Para quem conhece o americano Jonathan Franzen de romances como “Correcções” ou “Liberdade”, “O Fim do Fim da Terra” (Dom Quixote, 2018) será lido com alguma estranheza, sobretudo por permitir ao leitor ficar a conhecer muitos seus dos gostos e convicções ao longo deste conjunto de textos e ensaios.
Ainda assim, o primeiro texto é puro Franzen. “O Ensaio em Tempos Negros”, talvez o melhor dos pedaços de escrita aqui reunidos, é uma afirmação pessoal contra o “eu” que domina as redes sociais, e que atirou às urtigas com o ensaio, esse “aparelho formal de introspecção honesta e de compromisso sustentado com as ideias” que, segundo ele, “está em eclipse” – mas que representa uma forma de “pararmos e perguntarmos a nós mesmos quem realmente somos e qual pode ser o sentido da nossa vida”. É também o ensaio onde Franzen se refere a Donald Trump como “o grosseirão dos dedos curtos”, certo de que sem facebook e sobretudo twitter o presidente americano não estaria, agora, na cadeira do poder. E é também o ensaio onde, à boleia das alterações climáticas, Franz introduz o tema das aves, que atravessa o livro praticamente da primeira à última página.
Regressamos a Manhattan e ao ano de 1981, ao desejo de Franzen “derrubar a economia política capitalista num futuro próximo, através da aplicação da teoria literária”, para aos poucos ir assistindo ao esbater da linha divisória da cidade entre ricos e pobres – pelo menos numa das direcções; aponta-se o dedo ao atrofiamento da empatia e da introspecção, recuperando-se a ideia de Sherry Turkle que traçou um quadro onde “as novas tecnologias tornam obsoletos os valores mais antigos”; fala-se da sua amizade com Bill Vollman, num texto onde Franzen diz que os seus gostos literários estão profundamente ligados às suas “reacções, como pessoa, à pessoa do autor”, rejeitando assim o “Steinbeck sobranceiro” e falando da problemática abordagem à obra de Edith Wharton, por isso implicar “enfrentar o problema da simpatia” de alguém que, segundo ele, mostrou falta de compaixão.

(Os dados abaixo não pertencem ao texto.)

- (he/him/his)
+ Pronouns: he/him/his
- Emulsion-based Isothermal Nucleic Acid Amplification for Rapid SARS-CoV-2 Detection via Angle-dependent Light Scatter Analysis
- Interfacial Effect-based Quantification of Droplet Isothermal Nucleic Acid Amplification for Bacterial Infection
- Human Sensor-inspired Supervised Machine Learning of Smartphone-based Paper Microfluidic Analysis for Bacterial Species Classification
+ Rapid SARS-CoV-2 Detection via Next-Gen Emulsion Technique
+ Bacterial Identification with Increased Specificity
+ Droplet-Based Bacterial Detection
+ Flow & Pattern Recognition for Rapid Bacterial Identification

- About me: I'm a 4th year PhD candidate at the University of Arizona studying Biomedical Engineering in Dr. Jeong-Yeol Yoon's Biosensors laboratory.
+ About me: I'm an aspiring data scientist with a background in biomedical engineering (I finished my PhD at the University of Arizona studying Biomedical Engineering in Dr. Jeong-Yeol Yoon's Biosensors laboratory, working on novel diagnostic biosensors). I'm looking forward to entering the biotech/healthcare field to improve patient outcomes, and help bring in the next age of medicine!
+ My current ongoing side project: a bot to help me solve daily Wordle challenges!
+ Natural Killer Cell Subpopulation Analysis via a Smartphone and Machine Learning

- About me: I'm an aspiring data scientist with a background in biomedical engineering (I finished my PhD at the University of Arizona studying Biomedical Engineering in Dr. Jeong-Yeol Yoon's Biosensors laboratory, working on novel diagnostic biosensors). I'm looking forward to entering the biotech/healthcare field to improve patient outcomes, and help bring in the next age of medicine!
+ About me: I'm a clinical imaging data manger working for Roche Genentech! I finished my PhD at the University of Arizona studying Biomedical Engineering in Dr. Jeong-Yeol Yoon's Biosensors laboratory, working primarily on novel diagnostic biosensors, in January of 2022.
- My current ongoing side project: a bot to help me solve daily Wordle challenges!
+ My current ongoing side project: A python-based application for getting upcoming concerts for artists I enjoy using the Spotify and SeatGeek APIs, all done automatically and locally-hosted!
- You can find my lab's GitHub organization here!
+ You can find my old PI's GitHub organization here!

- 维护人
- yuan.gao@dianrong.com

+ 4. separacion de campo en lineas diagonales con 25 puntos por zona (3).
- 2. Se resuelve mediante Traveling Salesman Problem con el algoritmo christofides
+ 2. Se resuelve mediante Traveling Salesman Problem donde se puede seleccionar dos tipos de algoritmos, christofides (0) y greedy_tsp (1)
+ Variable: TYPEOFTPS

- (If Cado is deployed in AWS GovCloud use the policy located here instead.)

Mas fala-se, sobretudo, de aves, seja para tecer juras de amor – “Votar as aves ao esquecimento é esquecer de quem somos filhos” -, criticar o espírito destrutivo do Homem – “Muito em breve, num amanhã infernalmente sobreaquecido, chegará o dia do Juízo Final” -, criticar os seus caçadores ou apontar o dedo às instituições que as deveriam proteger. Um livro que tornará um dos grandes romancistas americanos mais terreno para os leitores que apenas o conhecem dos seus romances.